> **Your task**: Below are records; reproduce exactly the lines from the one that has "CAMERA LENS PROTECTOR" through the one that has "total: 286.91 -> 386.31", ends included, and nothing more.

Change detection outputs
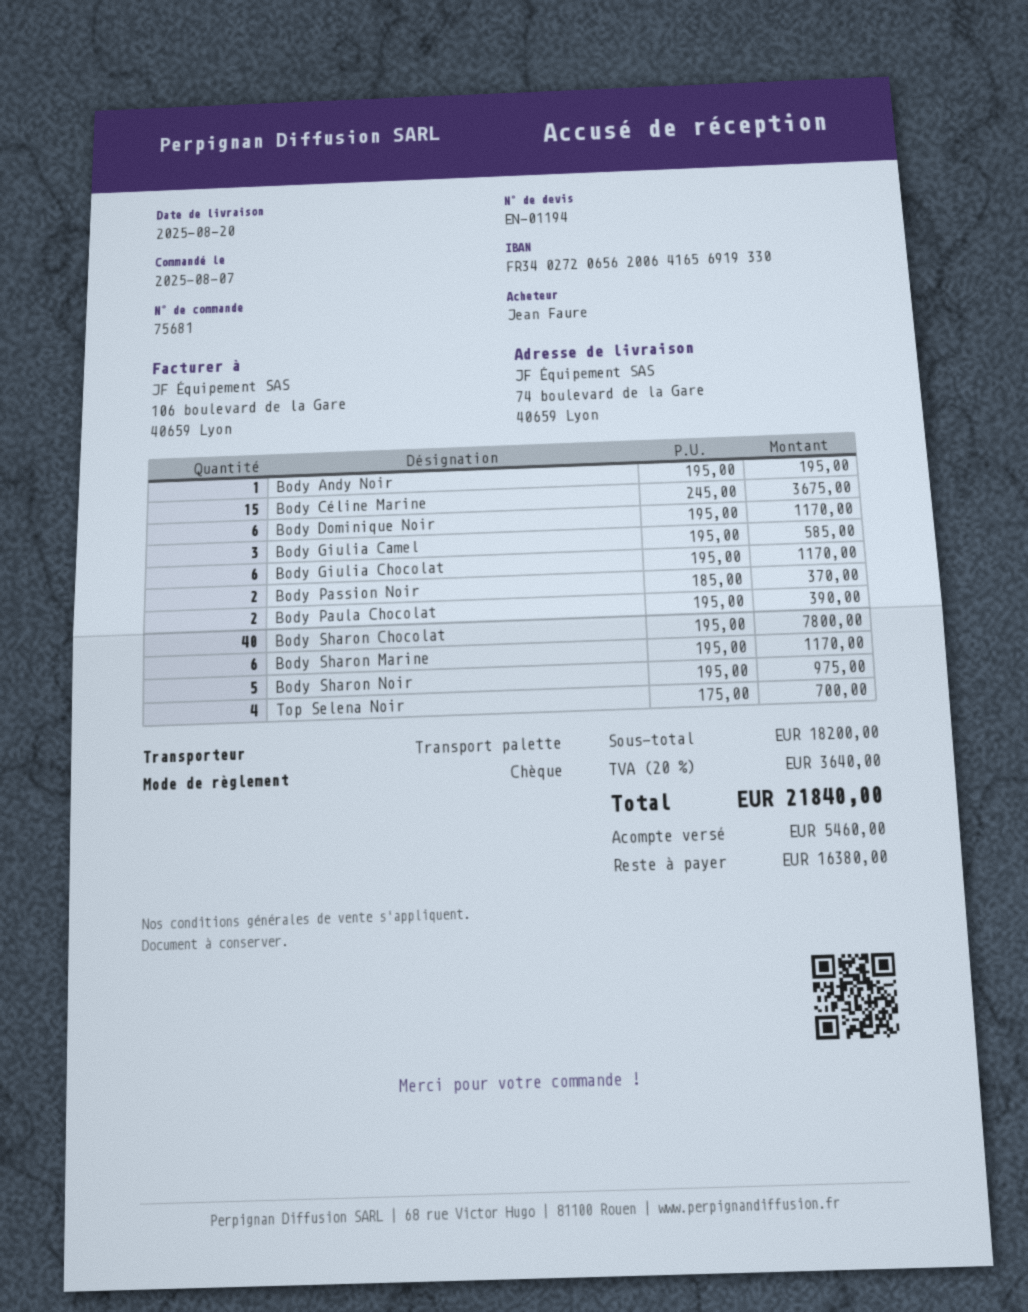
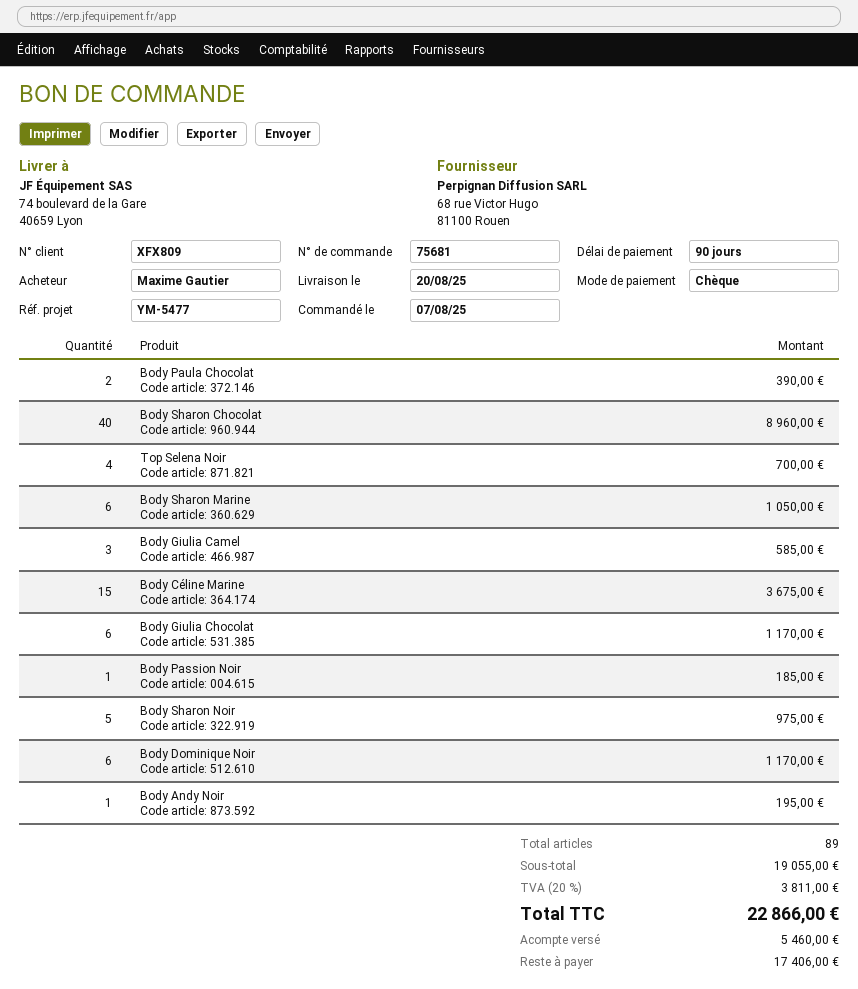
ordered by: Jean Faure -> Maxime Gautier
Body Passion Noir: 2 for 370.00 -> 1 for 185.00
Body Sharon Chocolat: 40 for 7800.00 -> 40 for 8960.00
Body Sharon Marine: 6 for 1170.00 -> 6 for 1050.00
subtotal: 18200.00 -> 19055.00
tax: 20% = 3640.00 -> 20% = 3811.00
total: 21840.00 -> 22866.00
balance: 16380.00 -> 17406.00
--
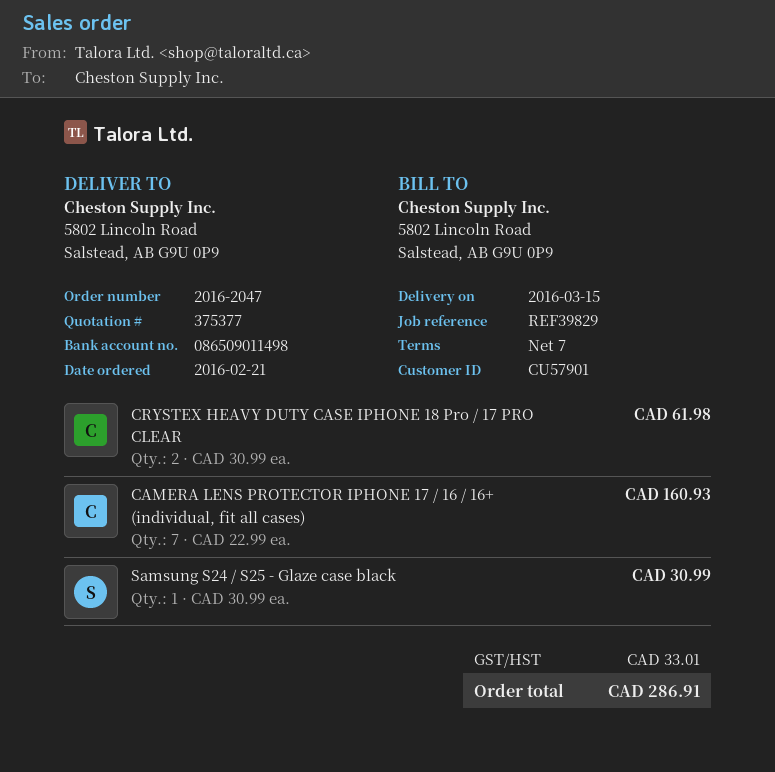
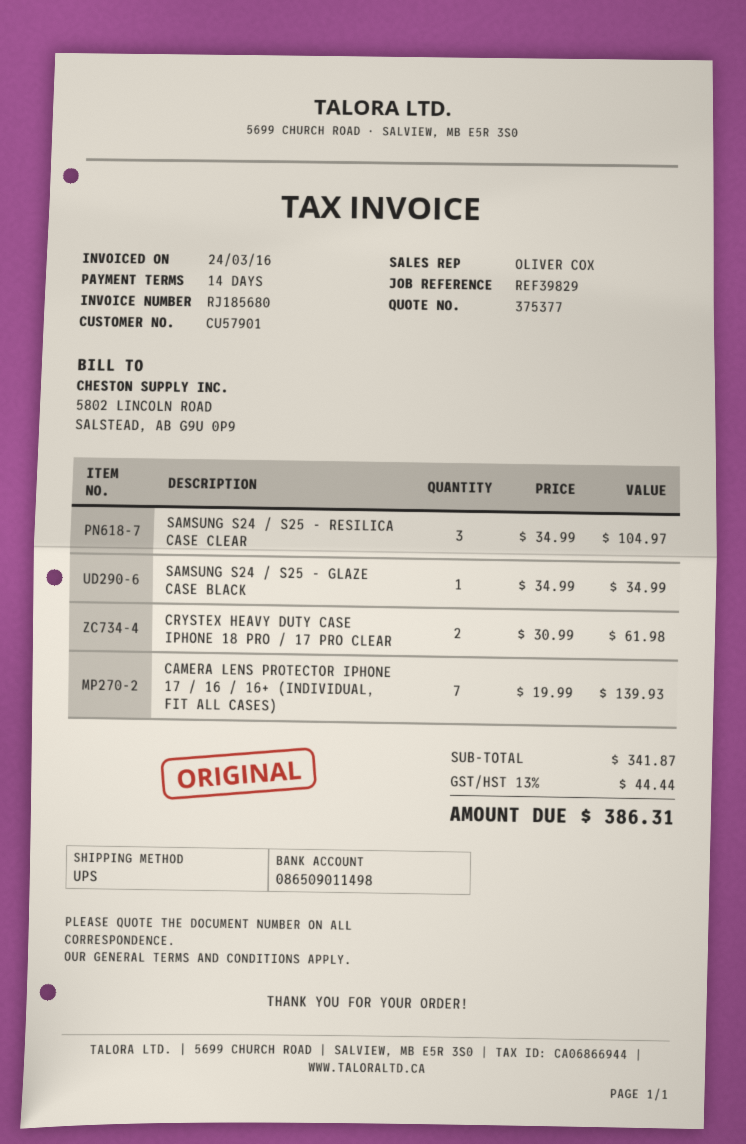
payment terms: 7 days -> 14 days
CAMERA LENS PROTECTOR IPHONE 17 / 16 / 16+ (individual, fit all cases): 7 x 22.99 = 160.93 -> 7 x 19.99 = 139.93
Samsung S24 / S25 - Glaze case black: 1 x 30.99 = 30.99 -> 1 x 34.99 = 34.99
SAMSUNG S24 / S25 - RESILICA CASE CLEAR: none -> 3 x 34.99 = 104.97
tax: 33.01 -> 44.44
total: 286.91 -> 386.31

> **Answer to this task**:
CAMERA LENS PROTECTOR IPHONE 17 / 16 / 16+ (individual, fit all cases): 7 x 22.99 = 160.93 -> 7 x 19.99 = 139.93
Samsung S24 / S25 - Glaze case black: 1 x 30.99 = 30.99 -> 1 x 34.99 = 34.99
SAMSUNG S24 / S25 - RESILICA CASE CLEAR: none -> 3 x 34.99 = 104.97
tax: 33.01 -> 44.44
total: 286.91 -> 386.31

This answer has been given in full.